О Феофиле Антиохийском как писателе и богослове можно судить только на основании трех книг его «К Автолику». В них ясно виден писатель, получивший богатое и многостороннее эллинское образование и обладающий обширной начитанностью в литературе и истории. В философской области он уступает Иустину и Афинагору и не носит имени «философа»; впрочем, не будучи оригинальным писателем, он в своей апологии всюду обнаруживает самостоятельность суждения и умело защищает исповедуемую религию. Феофил называет себя «невеждой в слове» (Ιδιώτης τω λόγω: II, 1; ср. 2 Кор. 11: 6), но три книги «К Автолику» показывают, что это не более как риторический оборот: он пишет легко и непринужденно, его речь богата образами, почему уже Иероним отметил изящество и привлекательность стиля (elegantia: De vir. ill. 25). В формальном отношении произведение Феофила должно быть поставлено среди лучших произведений этого периода.

В своем отношении к философии Феофил напоминает Татиана; христианской истины он ни разу не называет философией, так как это имя в его глазах было слишком дискредитировано; для него христианство — «мудрость Божия». Христианство и философия решительно противопоставляются друг другу.
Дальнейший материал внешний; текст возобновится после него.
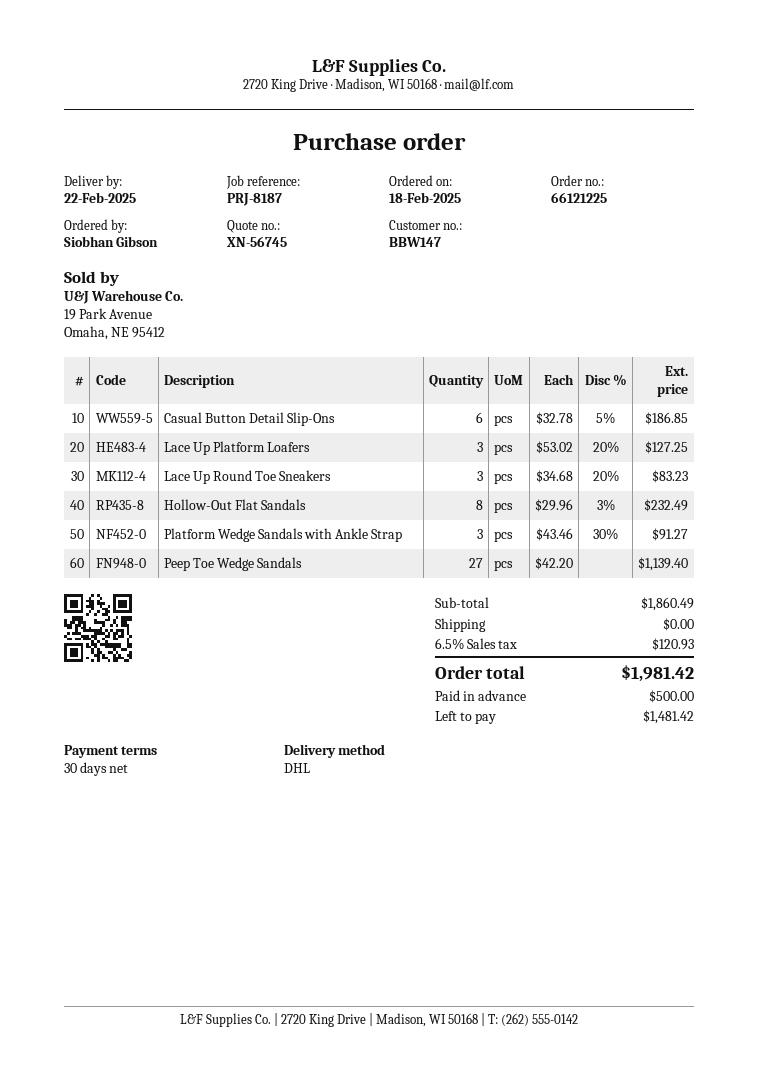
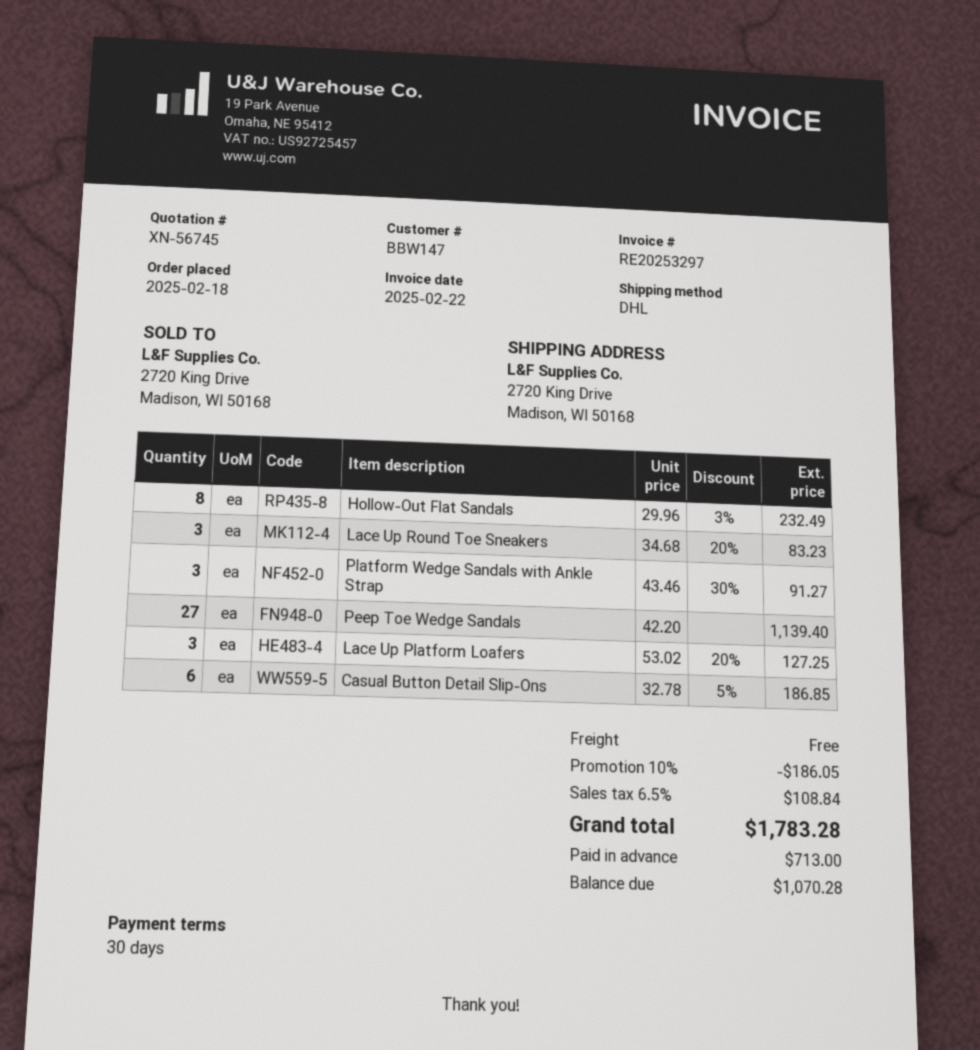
discount: none -> 10% = 186.05
tax: 6.5% = 120.93 -> 6.5% = 108.84
total: 1981.42 -> 1783.28
deposit: 500.00 -> 713.00
balance: 1481.42 -> 1070.28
Религиозная и нравственная культура греков возводится к поэтам, историкам и философам (II, 3 et al.). Но поэты и философы высказывают противоречивые суждения (И, 5); последние противоречат друг другу (II, 4-8; III, 7) и даже сами себе (III, 3). Все так называемые философы без исключения не могут иметь серьезного значения; даже Платон, наиболее почтенный из них по своей философии и мудрейший из эллинов, не выше Эпикура и стоиков и говорил несообразности (III, 6; 16). Поэты и философы сложили мифы и глупые сказания (И, 8). Образ мыслей их бесполезный и безбожный (III, 2). Все они, любя пустую и суетную славу, ни сами не познали истины, ни других не привели к истине (III, 3). Мудрость философов и поэтов в своей сущности была демонской мудростью: они говорили по внушению демонов (II, 8). Поэтому необходимо было Божественное Откровение. В Своем предведении Бог наперед знал бредни суетных философов (II, 15) и от древности возвестил истину через пророков, которые изложили ее в Священном Писании. Эта истина касается познания Бога, происхождения мира и его истории, равно как и добродетельной жизни. Поэтому Феофил во второй и в третьей книге вводит главным образом пророков как представителей и поручителей христианской истины; но в то же время он чаще, чем другие апологеты, ссылается на новозаветных писателей. Для него евангелисты— не менее, чем и пророки, мужи Божии, духоносцы (И, 22; cf. И, 9); пророки и евангелисты говорили, вдохновляемые одним Духом Божиим (III, 12). Из новозаветных писателей назван по имени Иоанн, причем ясно причислен к духоносцам (II, 22). Вообще же голос Евангелия — ή εύαγγέλιοςφωνή — называется священным[544]словом — άγιος λόγος(III, 13). Также часто приводятся изречения из посланий ап. Павла и ставятся наряду с писаниями пророков и евангелистов (III, 14) как Божественное слово (о θιος λόγος).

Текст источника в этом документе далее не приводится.